[Data records]
────────

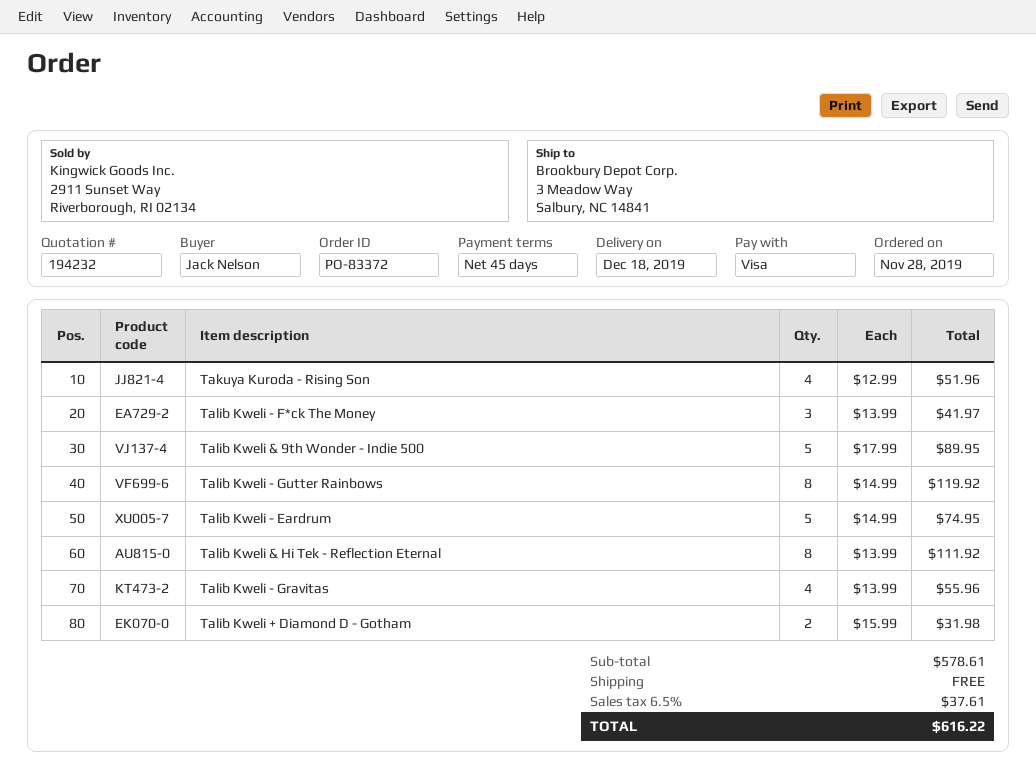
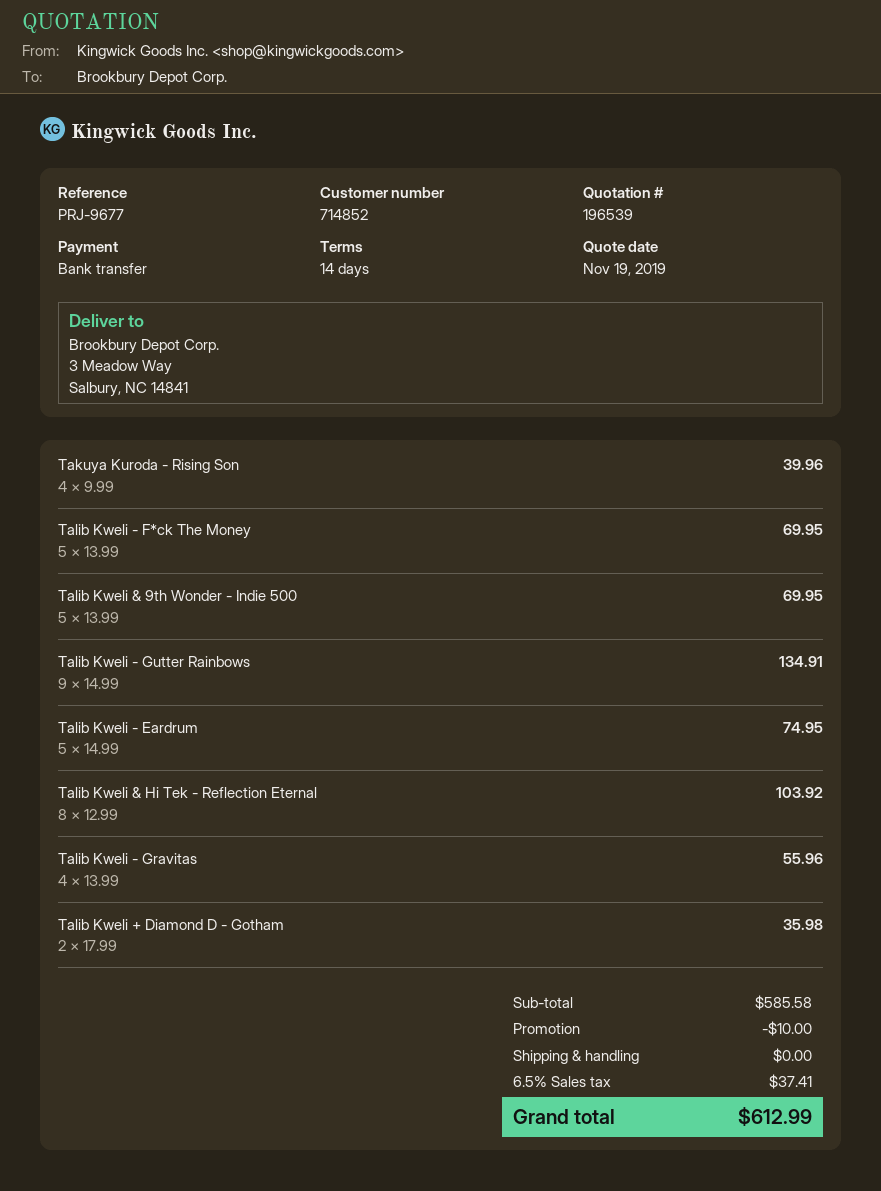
quote number: 194232 -> 196539
payment terms: 45 days -> 14 days
payment method: Visa -> bank transfer
Takuya Kuroda - Rising Son: 4 x 12.99 = 51.96 -> 4 x 9.99 = 39.96
Talib Kweli - F*ck The Money: 3 x 13.99 = 41.97 -> 5 x 13.99 = 69.95
Talib Kweli & 9th Wonder - Indie 500: 5 x 17.99 = 89.95 -> 5 x 13.99 = 69.95
Talib Kweli - Gutter Rainbows: 8 x 14.99 = 119.92 -> 9 x 14.99 = 134.91
Talib Kweli & Hi Tek - Reflection Eternal: 8 x 13.99 = 111.92 -> 8 x 12.99 = 103.92
Talib Kweli + Diamond D - Gotham: 2 x 15.99 = 31.98 -> 2 x 17.99 = 35.98
subtotal: 578.61 -> 585.58
discount: none -> 10.00
tax: 6.5% = 37.61 -> 6.5% = 37.41
total: 616.22 -> 612.99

────────

TASK REQUIREMENTS: From the entries, copy out each line containing the word "payment".

ANSWER BOX:
payment terms: 45 days -> 14 days
payment method: Visa -> bank transfer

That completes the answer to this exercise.